Every time we talk about a new social media network or online marketing move, privacy is an issue. But according to a new survey conducted by the USC Annenberg Center for the Digital Future and Bovitz Inc., it’s going to be less of a concern in the near future. Why? Not because we’re working on ways to make the internet more secure, but because Millennials aren’t as concerned as their elders.
When faced with the statement, “No one should ever be allowed to have access to my personal data or web behavior,” 70% of Millennials (18-34) agreed, compared with 77% of users 35 and older.
70% is still a lot of objectors but that 7% shows a shift in thinking that is likely to continue as the Millennials rise up and take over the world (those that haven’t already.)
If you want a Millennial to give you their contact information, simply offer them something in return such as a coupon or deal. (51% vs 40%) Specially, 56% were willing to share their location if they received a coupon for a local business.
This give and take also applies to targeted adverting. 25% of Millenials were willing to trade personal information in exchange for more relevant ads. Only 19% of those over 35 agreed.

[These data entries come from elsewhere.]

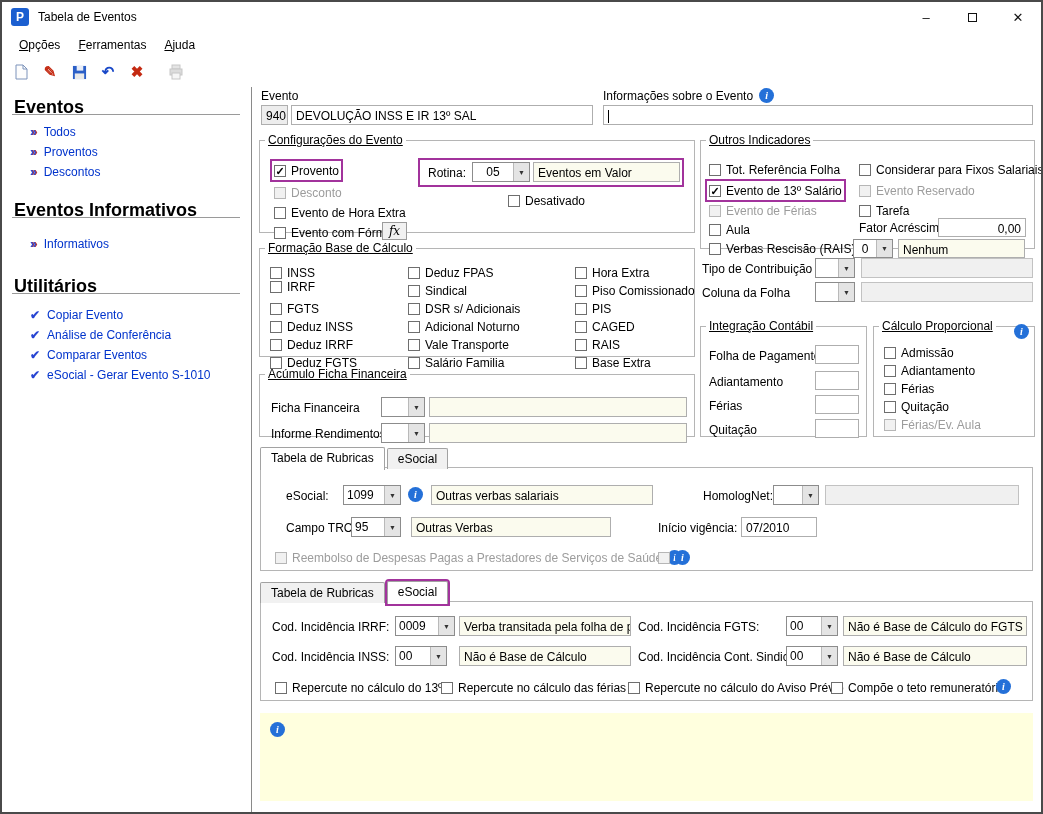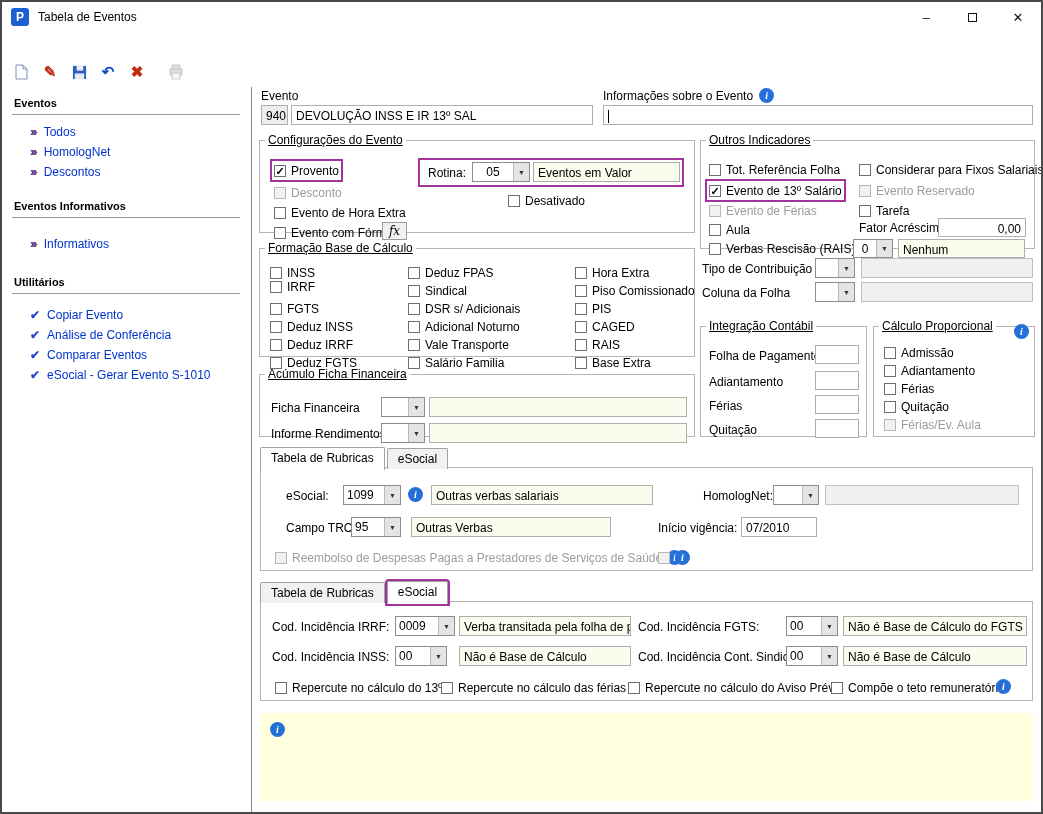--- a/index.html
+++ b/index.html
@@ -20,21 +20,21 @@
   .menuitem {display:inline-block; padding:3px 9px; cursor:default;}
   .menuitem::first-letter {text-decoration:underline;}
   .toolbar {position:absolute; left:0; top:56px; right:0; height:28px; display:flex; align-items:center; padding-left:8px; gap:7px;}
   .tbtn {width:22px; height:22px; display:flex; align-items:center; justify-content:center; font-size:15px;}
   .tbtn.dis {opacity:.55; margin-left:10px;}
   .glyph-red {color:#c42a12; font-weight:bold;}
   .glyph-blue {color:#1a49c8; font-weight:bold;}
 
   
   .sidebar {position:absolute; left:0; top:85px; width:250px; bottom:0; border-right:1px solid #8a8a8a; background:#fff;}
-  .side-h {position:absolute; left:12px; font-weight:bold; font-size:11px; white-space:nowrap;}
+  .side-h {position:absolute; left:12px; font-weight:bold; font-size:18px; white-space:nowrap;}
   .side-rule {position:absolute; left:10px; width:228px; border-top:1px solid #9a9a9a; height:0;}
   .navlink {position:absolute; left:28px; display:flex; align-items:center; gap:7px; color:#0033cc; white-space:nowrap; cursor:pointer;}
   .navicon {font-weight:bold; font-size:12px; color:#2946d2;}
   .navicon.red {color:#2946d2; text-shadow:1px 0 0 #c0392b;}
 
   
   .main {position:absolute; left:251px; top:85px; width:788px; height:727px; background:#fff;}
   .lbl {position:absolute; font-size:12px; white-space:nowrap;}
   fieldset {position:absolute; border:1px solid #b5b5b5;text-decoration:underline;}
   legend {font-size:12px; margin-left:5px; padding:0 3px; white-space:nowrap;}
@@ -82,20 +82,25 @@
     <div class="title">Tabela de Eventos</div>
     <div class="winbtns">
       <div class="winbtn">–</div>
       <div class="winbtn">
           <span class="maxbox"></span>
         </div>
       <div class="winbtn">✕</div>
     </div>
   </div>
 
+  <div class="menubar">
+    <span class="menuitem">Opções</span>
+    <span class="menuitem">Ferramentas</span>
+    <span class="menuitem">Ajuda</span>
+  </div>
 
   <div class="toolbar">
     <span class="tbtn">
       <svg width="16" height="16" viewBox="0 0 16 16">
           <path d="M3 1h7l4 4v10H3z" fill="#fdfdfd" stroke="#7c93bb"></path>
           <path d="M10 1v4h4" fill="none" stroke="#7c93bb"></path>
         </svg>
     </span>
     <span class="tbtn glyph-red">✎</span>
     <span class="tbtn">
@@ -118,21 +123,21 @@
 
   <div class="sidebar">
     <div class="side-h" style="top:10px">Eventos</div>
     <div class="side-rule" style="top:27px"></div>
     <div class="navlink" style="top:38px">
       <span class="navicon red">»</span>
       <span>Todos</span>
     </div>
     <div class="navlink" style="top:58px">
       <span class="navicon red">»</span>
-      <span>HomologNet</span>
+      <span>Proventos</span>
     </div>
     <div class="navlink" style="top:78px">
       <span class="navicon red">»</span>
       <span>Descontos</span>
     </div>
 
     <div class="side-h" style="top:113px">Eventos Informativos</div>
     <div class="side-rule" style="top:130px"></div>
     <div class="navlink" style="top:150px">
       <span class="navicon red">»</span>

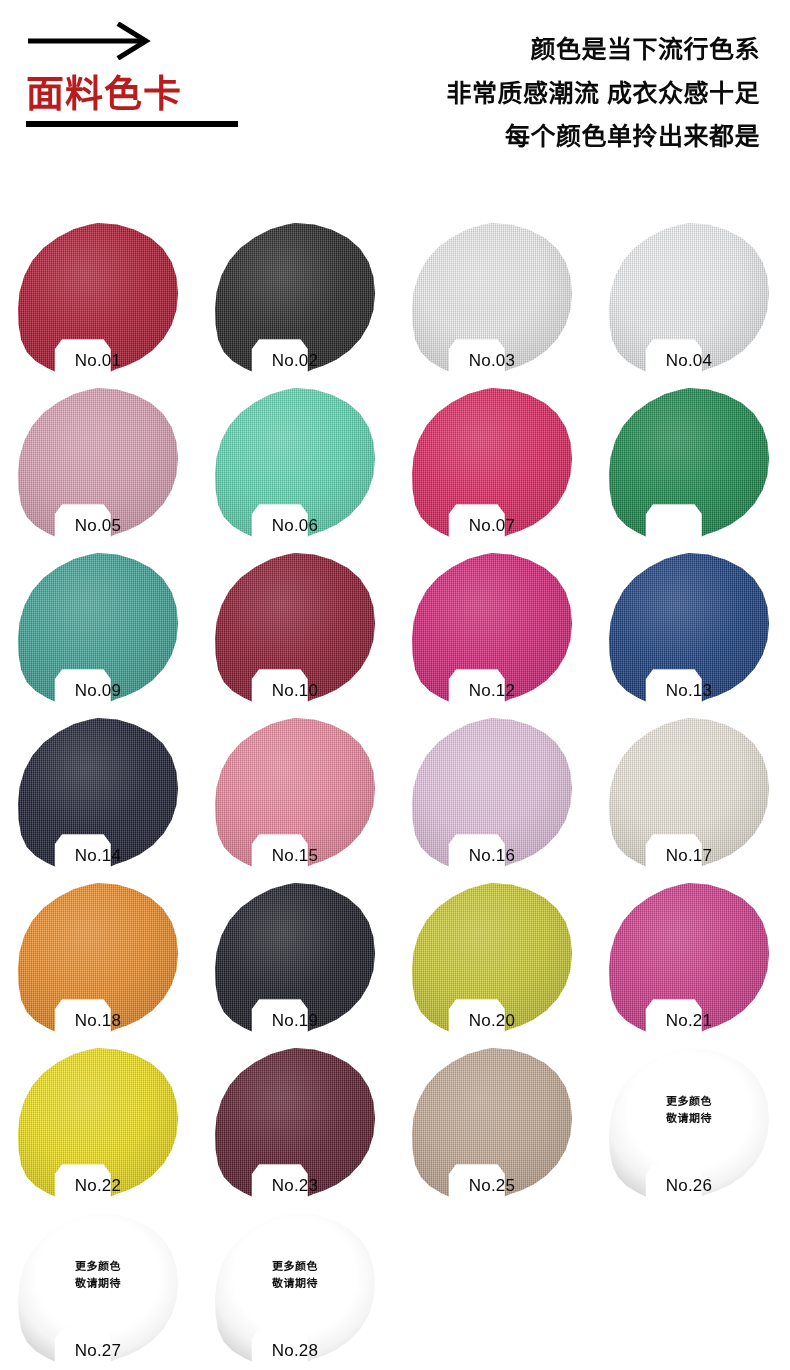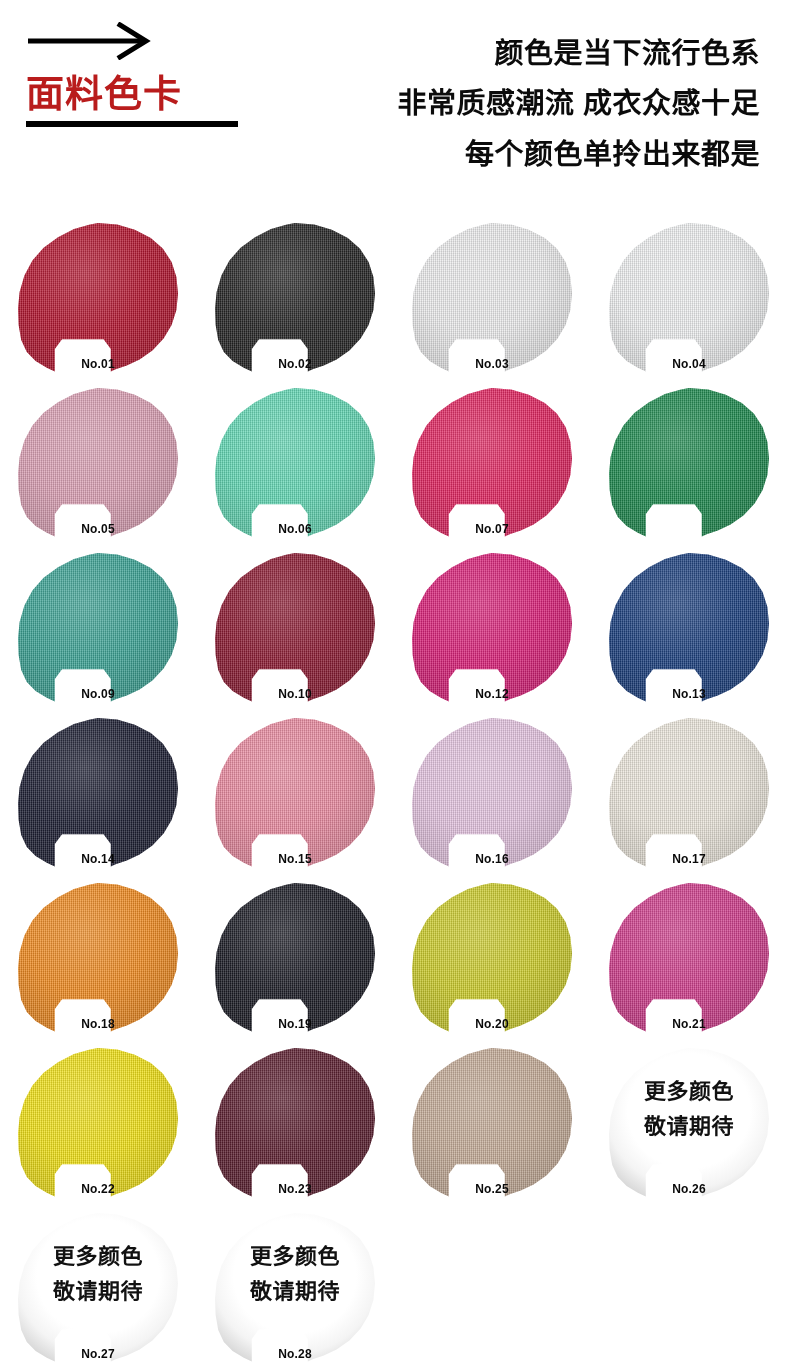--- a/index.html
+++ b/index.html
@@ -50,21 +50,21 @@
     width: 212px;
   }
 
   .header-right {
     position: absolute;
     right: 30px;
     top: 28px;
     text-align: right;
   }
   .tagline {
-    font-size: 29px;
+    font-size: 25px;
     font-weight: 700;
     line-height: 1.74;
     color: #0b0b0b;
     white-space: nowrap;
     letter-spacing: 0.5px;
   }
 
   
   .grid {
     position: relative;
@@ -158,21 +158,21 @@
     display: flex;
     flex-direction: column;
     align-items: center;
     justify-content: center;
     padding-bottom: 26px;
     box-sizing: border-box;
     z-index: 4;
     pointer-events: none;
   }
   .placeholder-text span {
-    font-size: 22px;
+    font-size: 11px;
     font-weight: 700;
     line-height: 1.58;
     color: #111;
     letter-spacing: 0.5px;
   }
 
   
   .swatch-label {
     position: absolute;
     left: 18px;
@@ -181,22 +181,22 @@
     height: 150px;
     z-index: 5;
     pointer-events: none;
   }
   .swatch-label span {
     position: absolute;
     left: 0;
     right: 0;
     bottom: 2px;
     text-align: center;
-    font-size: 12px;
-    font-weight: 700;
+    font-size: 17px;
+    font-weight: 400;
     color: #0a0a0a;
     letter-spacing: 0.2px;
   }
 </style>
 </head>
 <body>
 
 <div class="header">
   <div class="header-left">
     <svg class="arrow-icon" width="128" height="38" viewBox="0 0 128 38">

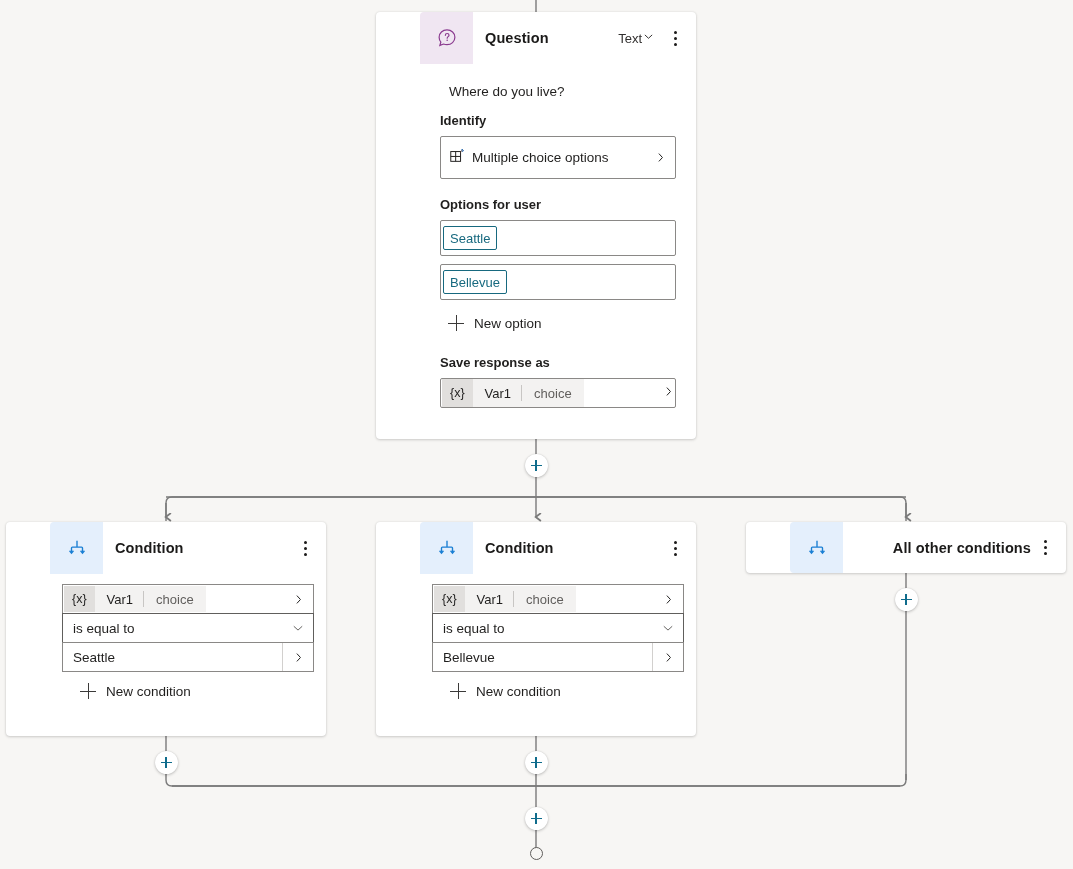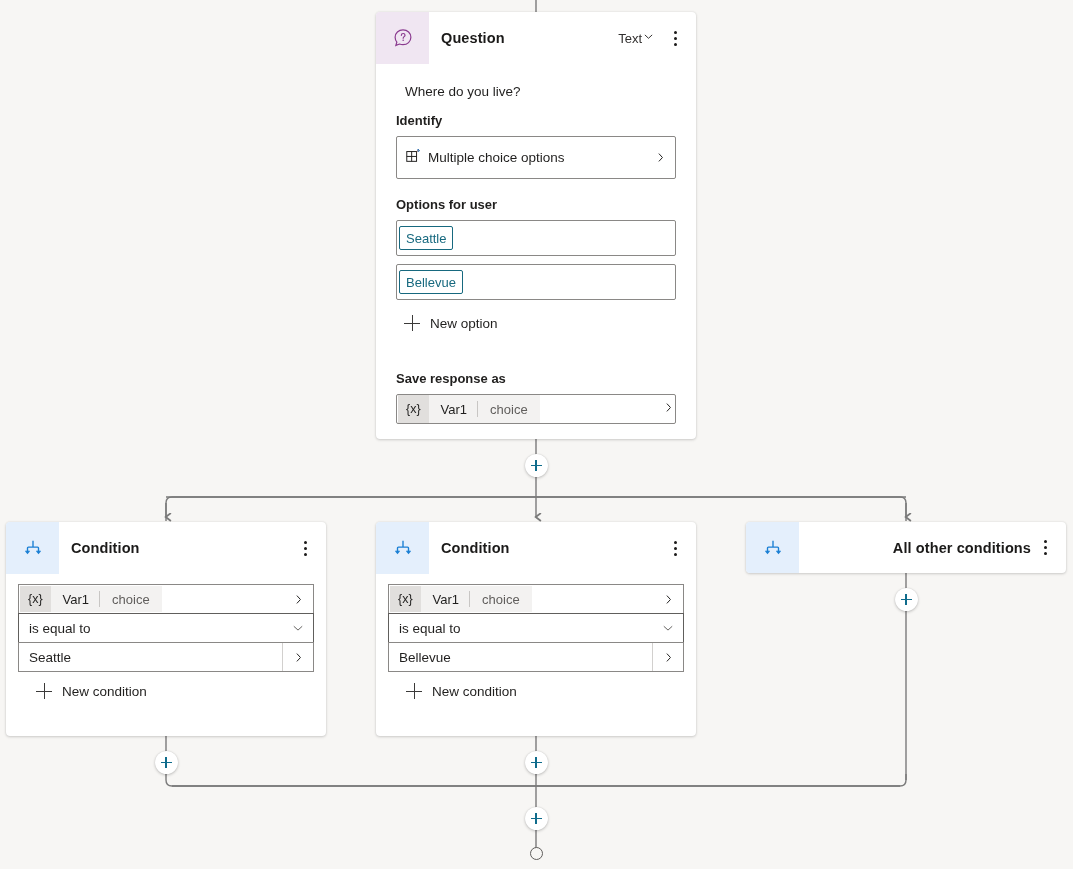--- a/index.html
+++ b/index.html
@@ -20,20 +20,21 @@
     pointer-events: none;
   }
 
   
   .card {
     position: absolute;
     background: #ffffff;
     border-radius: 4px;
     box-shadow: 0 1px 3px rgba(0,0,0,0.16), 0 0 2px rgba(0,0,0,0.10);
     box-sizing: border-box;
+    padding-left: 44px;
   }
   .card-header {
     display: flex;
     align-items: center;
     height: 52px;
     box-sizing: border-box;
   }
   .hdr-icon {
     width: 53px; height: 52px;
     display: flex; align-items: center; justify-content: center;
@@ -335,21 +336,21 @@
       </div>
       <div class="opt-field">
         <span class="chip">Bellevue</span>
       </div>
 
       <div class="addrow">
         <span class="plus-glyph"></span>
         <span>New option</span>
       </div>
 
-      <div class="sec-label" style="margin-top:40px;">Save response as</div>
+      <div class="sec-label" style="margin-top:24px;">Save response as</div>
       <div class="var-field">
         <div class="var-pill">
           <span class="var-x">{x}</span>
           <span class="var-name">Var1</span>
           <span class="var-sep"></span>
           <span class="var-prop">choice</span>
         </div>
         <div style="flex:1 1 auto;"></div>
         <div class="chev">
           <svg width="13" height="13" viewBox="0 0 16 16" fill="none" stroke="#201f1e" stroke-width="1.2">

Elaine B. Coleman, managing director of media and emerging technologies for Bovitz says,
“Millennials think differently when it comes to online privacy. It’s not that they don’t care about it — rather they perceive social media as an exchange or an economy of ideas, where sharing involves participating in smart ways. Millennials say, ‘I’ll give up some personal information if I get something in return. For older users, sharing is a function of trust — ‘the more I trust, the more I am willing to share.'”
And Millennials have plenty of oppourtunities to share through social media. Almost half said they visit a social network several times a day. Only 20% of those over 35 make that claim. They also have regular contact with more people through social media — an average of 18 for those under 35 compared to only 5 for users over.
Jeffrey I. Cole, director of the USC Annenberg Center for the Digital Future says,
“Online privacy is dead — Millennials understand that, while older users have not adapted. Millennials recognize that giving up some of their privacy online can provide benefits to them. This demonstrates a major shift in online behavior — there’s no going back.”
How far will it go? Will we ever reach a stage where the majority of online netizens aren’t concerned about privacy? And if that happens, will companies stop jumping through hoops to protect them?